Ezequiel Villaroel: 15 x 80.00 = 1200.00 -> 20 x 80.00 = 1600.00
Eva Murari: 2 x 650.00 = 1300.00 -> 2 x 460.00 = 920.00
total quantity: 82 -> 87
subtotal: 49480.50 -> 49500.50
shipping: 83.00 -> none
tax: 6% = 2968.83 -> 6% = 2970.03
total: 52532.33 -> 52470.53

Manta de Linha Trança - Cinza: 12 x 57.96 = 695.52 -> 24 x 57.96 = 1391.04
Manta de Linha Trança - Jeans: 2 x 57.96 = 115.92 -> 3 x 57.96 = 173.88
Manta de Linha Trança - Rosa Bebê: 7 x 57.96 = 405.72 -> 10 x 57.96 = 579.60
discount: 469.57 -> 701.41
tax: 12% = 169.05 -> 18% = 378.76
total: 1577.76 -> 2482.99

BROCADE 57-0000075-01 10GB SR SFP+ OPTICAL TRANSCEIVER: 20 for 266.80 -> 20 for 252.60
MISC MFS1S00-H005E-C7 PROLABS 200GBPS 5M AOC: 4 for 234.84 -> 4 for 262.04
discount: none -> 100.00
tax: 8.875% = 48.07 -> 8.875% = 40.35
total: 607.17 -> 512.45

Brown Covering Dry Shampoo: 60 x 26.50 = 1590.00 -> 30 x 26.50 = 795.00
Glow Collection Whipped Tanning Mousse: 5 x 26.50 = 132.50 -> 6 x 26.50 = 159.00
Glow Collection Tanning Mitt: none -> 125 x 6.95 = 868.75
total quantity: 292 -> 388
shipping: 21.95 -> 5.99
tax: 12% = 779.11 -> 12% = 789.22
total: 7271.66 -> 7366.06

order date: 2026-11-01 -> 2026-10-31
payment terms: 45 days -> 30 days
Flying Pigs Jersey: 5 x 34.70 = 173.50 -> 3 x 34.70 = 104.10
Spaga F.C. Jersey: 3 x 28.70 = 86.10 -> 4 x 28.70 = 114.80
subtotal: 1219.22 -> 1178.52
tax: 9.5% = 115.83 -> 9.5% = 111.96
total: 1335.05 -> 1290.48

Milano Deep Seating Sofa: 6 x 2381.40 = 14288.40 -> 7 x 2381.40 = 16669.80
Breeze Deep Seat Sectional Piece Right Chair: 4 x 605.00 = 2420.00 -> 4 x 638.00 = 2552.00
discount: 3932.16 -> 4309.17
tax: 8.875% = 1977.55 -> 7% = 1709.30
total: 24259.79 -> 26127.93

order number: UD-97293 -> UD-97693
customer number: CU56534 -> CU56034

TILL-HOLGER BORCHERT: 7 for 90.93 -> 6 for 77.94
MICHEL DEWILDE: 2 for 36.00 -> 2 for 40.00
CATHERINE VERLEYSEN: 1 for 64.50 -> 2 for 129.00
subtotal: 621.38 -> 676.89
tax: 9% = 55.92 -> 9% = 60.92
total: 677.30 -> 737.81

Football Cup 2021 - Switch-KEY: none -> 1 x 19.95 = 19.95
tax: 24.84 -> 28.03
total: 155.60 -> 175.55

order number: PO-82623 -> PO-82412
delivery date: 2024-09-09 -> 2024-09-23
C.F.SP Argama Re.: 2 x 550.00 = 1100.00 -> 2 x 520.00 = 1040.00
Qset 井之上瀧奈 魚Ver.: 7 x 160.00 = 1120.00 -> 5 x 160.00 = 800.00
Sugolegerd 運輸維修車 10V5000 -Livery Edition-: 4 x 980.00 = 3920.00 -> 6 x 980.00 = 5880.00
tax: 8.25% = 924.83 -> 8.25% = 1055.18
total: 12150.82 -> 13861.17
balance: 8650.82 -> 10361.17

★ ★ ★ ★

YOUR TASK: All that should be written out is the stretch of lines above between the one holding "total: 52532.33 -> 52470.53" and the one holding "discount: 3932.16 -> 4309.17", inclusive, exactly as given.

REPLY TO THE EXERCISE:
total: 52532.33 -> 52470.53

Manta de Linha Trança - Cinza: 12 x 57.96 = 695.52 -> 24 x 57.96 = 1391.04
Manta de Linha Trança - Jeans: 2 x 57.96 = 115.92 -> 3 x 57.96 = 173.88
Manta de Linha Trança - Rosa Bebê: 7 x 57.96 = 405.72 -> 10 x 57.96 = 579.60
discount: 469.57 -> 701.41
tax: 12% = 169.05 -> 18% = 378.76
total: 1577.76 -> 2482.99

BROCADE 57-0000075-01 10GB SR SFP+ OPTICAL TRANSCEIVER: 20 for 266.80 -> 20 for 252.60
MISC MFS1S00-H005E-C7 PROLABS 200GBPS 5M AOC: 4 for 234.84 -> 4 for 262.04
discount: none -> 100.00
tax: 8.875% = 48.07 -> 8.875% = 40.35
total: 607.17 -> 512.45

Brown Covering Dry Shampoo: 60 x 26.50 = 1590.00 -> 30 x 26.50 = 795.00
Glow Collection Whipped Tanning Mousse: 5 x 26.50 = 132.50 -> 6 x 26.50 = 159.00
Glow Collection Tanning Mitt: none -> 125 x 6.95 = 868.75
total quantity: 292 -> 388
shipping: 21.95 -> 5.99
tax: 12% = 779.11 -> 12% = 789.22
total: 7271.66 -> 7366.06

order date: 2026-11-01 -> 2026-10-31
payment terms: 45 days -> 30 days
Flying Pigs Jersey: 5 x 34.70 = 173.50 -> 3 x 34.70 = 104.10
Spaga F.C. Jersey: 3 x 28.70 = 86.10 -> 4 x 28.70 = 114.80
subtotal: 1219.22 -> 1178.52
tax: 9.5% = 115.83 -> 9.5% = 111.96
total: 1335.05 -> 1290.48

Milano Deep Seating Sofa: 6 x 2381.40 = 14288.40 -> 7 x 2381.40 = 16669.80
Breeze Deep Seat Sectional Piece Right Chair: 4 x 605.00 = 2420.00 -> 4 x 638.00 = 2552.00
discount: 3932.16 -> 4309.17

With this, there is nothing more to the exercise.